Possible Solutions to the Security of Organisational Information Systems

The issues addressed compromise the integrity and availability of information in organisation information systems. Various solutions have been put forward to address some of these issues. Such issues are such as government legislation and countermeasures where the governments all around the world have put severe punishments for hackers who are caught accessing information from systems that they do not have authorisation. Governments have also promised international cooperation with other governments pursuing hackers across geographical boundaries (Smith 2002). This means that if a hacker from country A has been traced trying to commit a cybercrime to ABC Limited in country B, law enforcement in country B has the legal capability to pursue the hacker all the way to country A.

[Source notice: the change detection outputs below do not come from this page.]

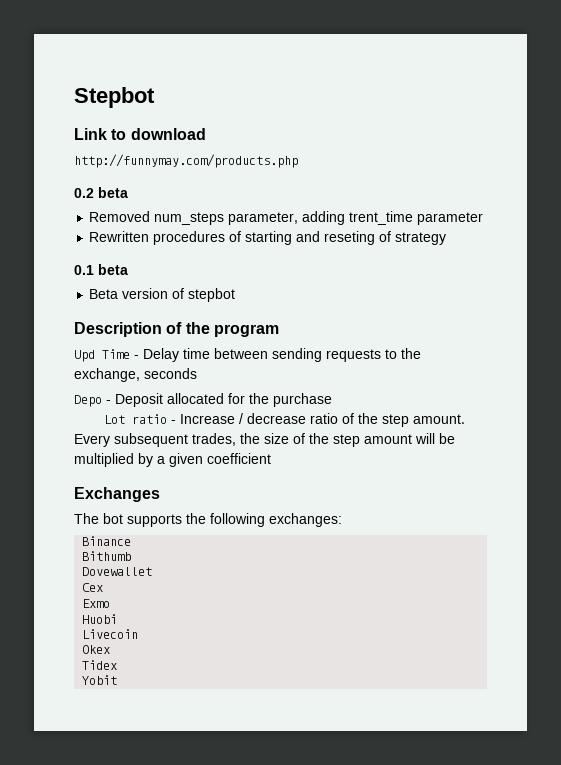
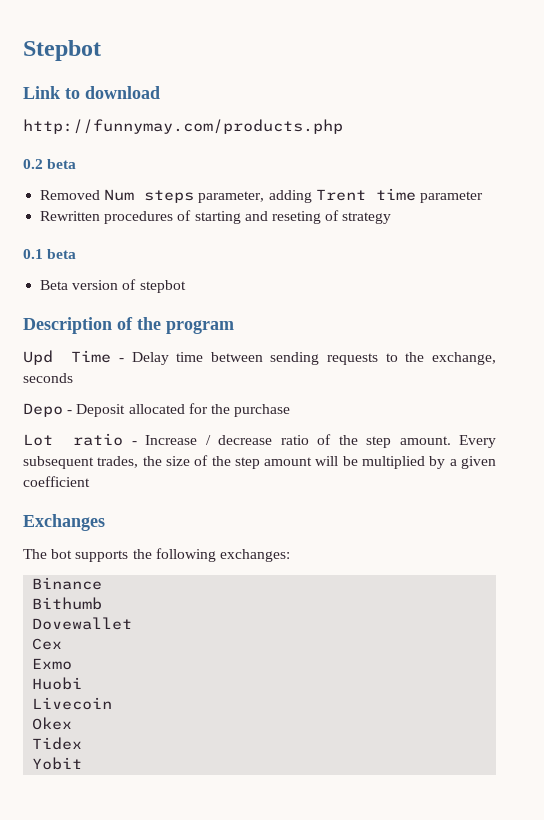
- Removed num_steps parameter, adding trent_time parameter
+ Removed Num steps parameter, adding Trent time parameter

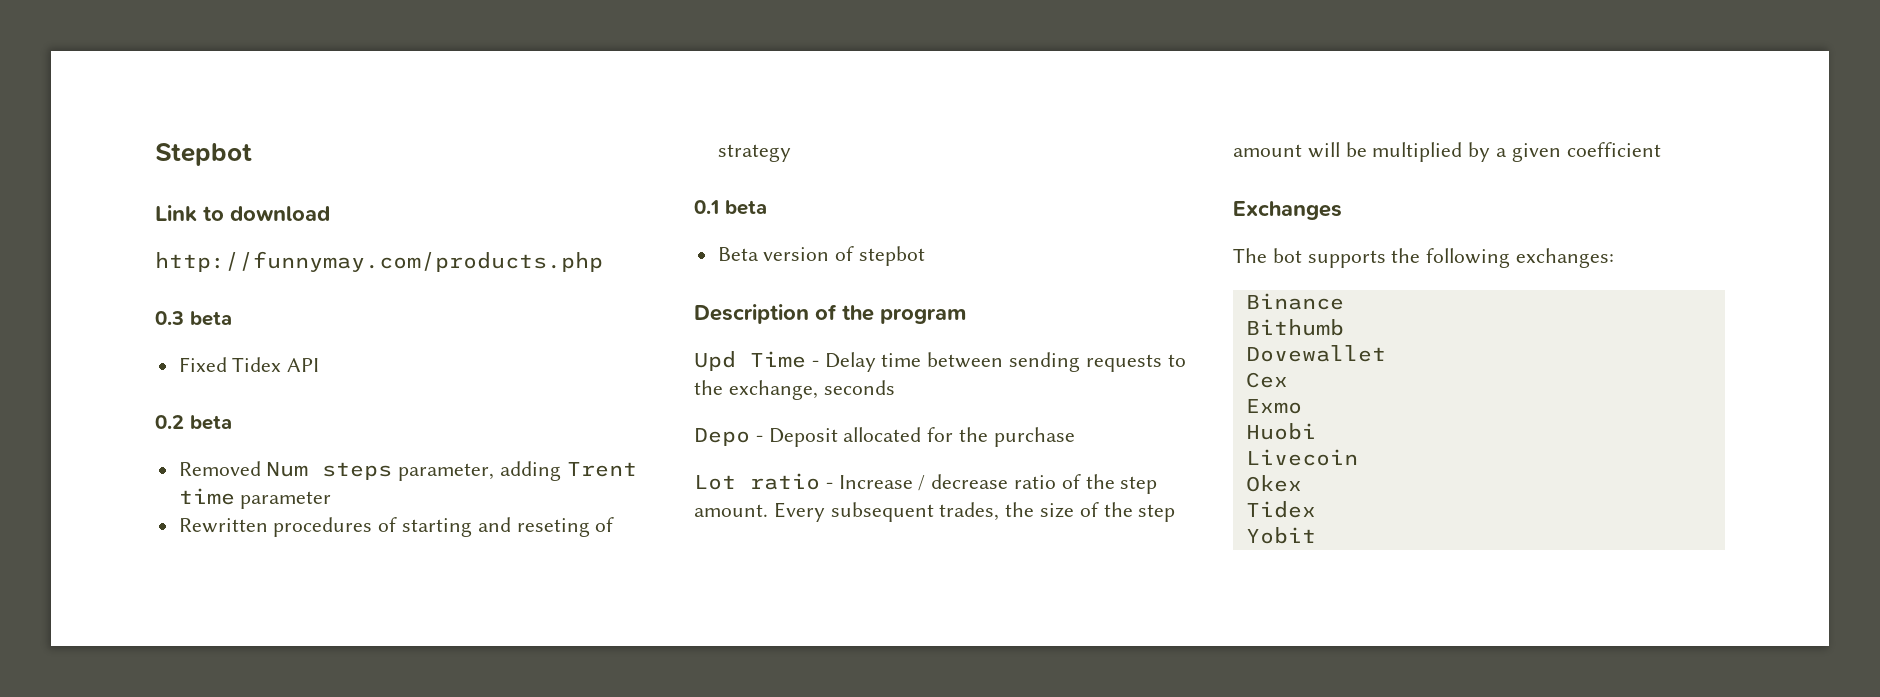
+ 0.3 beta
+ Fixed Tidex API

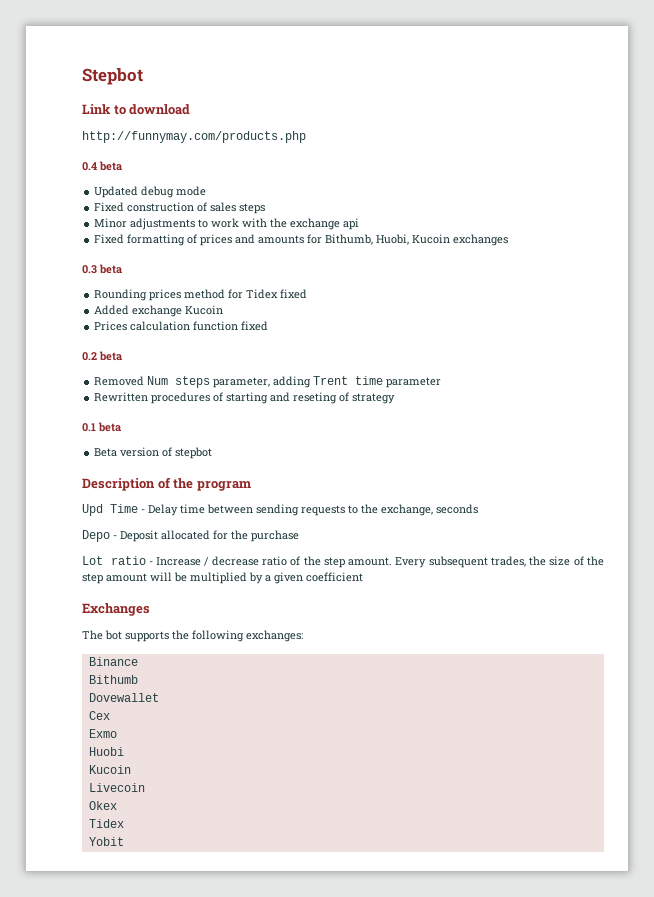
+ 0.4 beta
+ Updated debug mode
+ Fixed construction of sales steps
+ Minor adjustments to work with the exchange api
+ Fixed formatting of prices and amounts for Bithumb, Huobi, Kucoin exchanges
  0.3 beta
- Fixed Tidex API
+ Rounding prices method for Tidex fixed
+ Added exchange Kucoin
+ Prices calculation function fixed
  Huobi
+ Kucoin

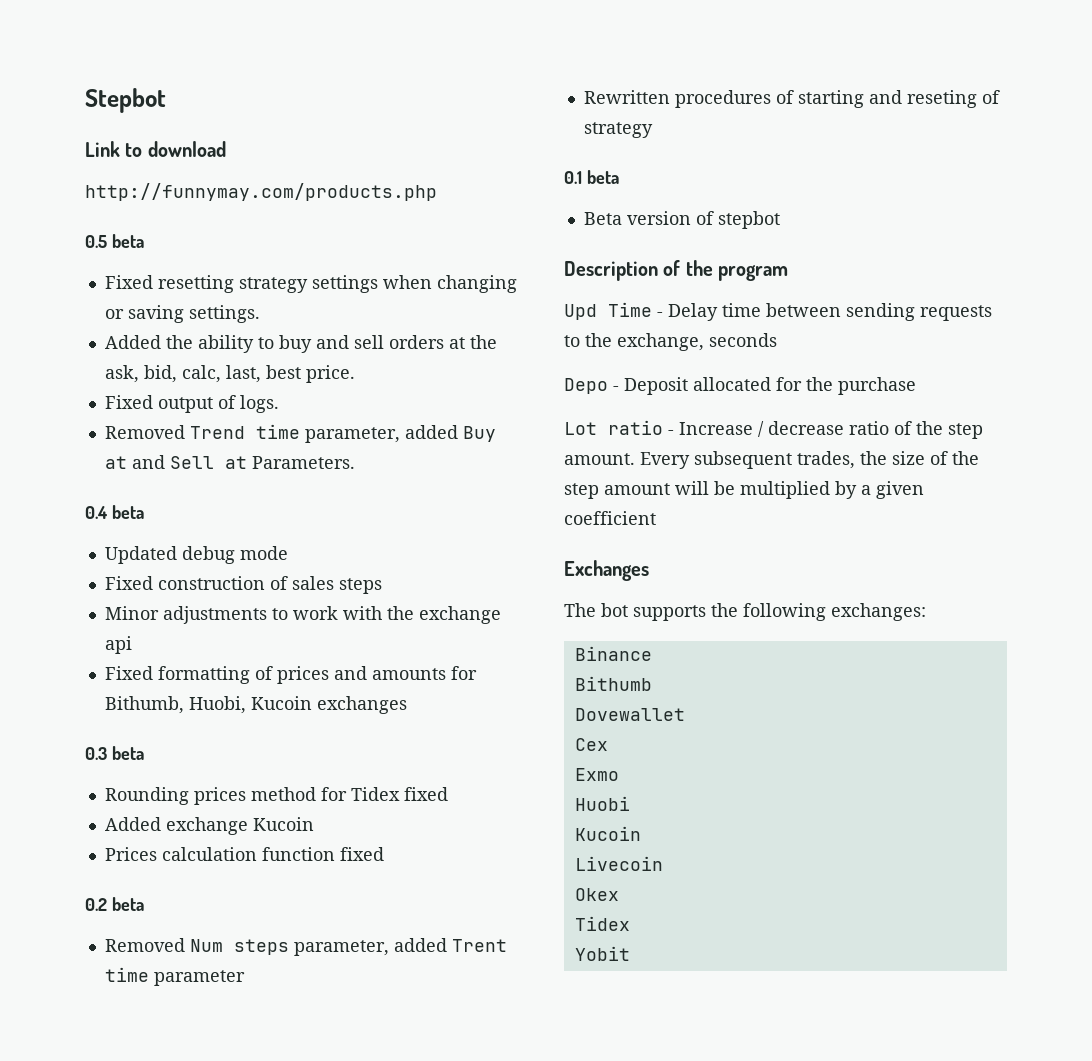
+ 0.5 beta
+ Fixed resetting strategy settings when changing or saving settings.
+ Added the ability to buy and sell orders at the ask, bid, calc, last, best price.
+ Fixed output of logs.
+ Removed Trend time parameter, added Buy at and Sell at Parameters.
- Removed Num steps parameter, adding Trent time parameter
+ Removed Num steps parameter, added Trent time parameter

Another countermeasure is education and training. The Electronic Commerce Council introduced certifications for cybersecurity students such as the Certified Ethical Hacker where a system administrator in ABC Limited can learn and improve his or her skills (Cadwell 2011). The system admin, in this case, learns to keep hackers out by becoming an ethical hacker, commonly referred to as ‘white coat’ (Cadwell 2011). In such a course the students are taught various skills such as reverse engineering where they can discern malware and understand the intentions of a hacker thereby coming up with a means to stop him or her.

Lastly, ABC Limited in an attempt to improve the security of their information systems can actively engage in research. Tech companies such as CISCO are constantly working on hardware that prevents compromise on networks (Carter 2001). By staying up to date with trending tools and training, ABC can continuously improve their systems which would, in turn, ensure that information stays safe. Information Security is not absolute and it takes a number of ways to lower the risk.


Caldwell, T. (2011). Ethical hackers: putting on the white hat. Network Security2011(7), 10-13.

Carter, E., & Foreword By-Stiffler, R. (2001). Cisco secure intrusion detection systems. Cisco Press.

Hayes, S., Shore, M., & Jakeman, M. (2012). The changing face of cybersecurity. ISACA Journal6, 29.

Oriyano, S. P. (2014). Ceh: Certified ethical hacker version 8 study guide. SYBEX Inc.

Smith, A. D., & Rupp, W. T. (2002). Issues in cybersecurity; understanding the potential risks associated with hackers/crackers. Information Management & Computer Security10(4), 178-183.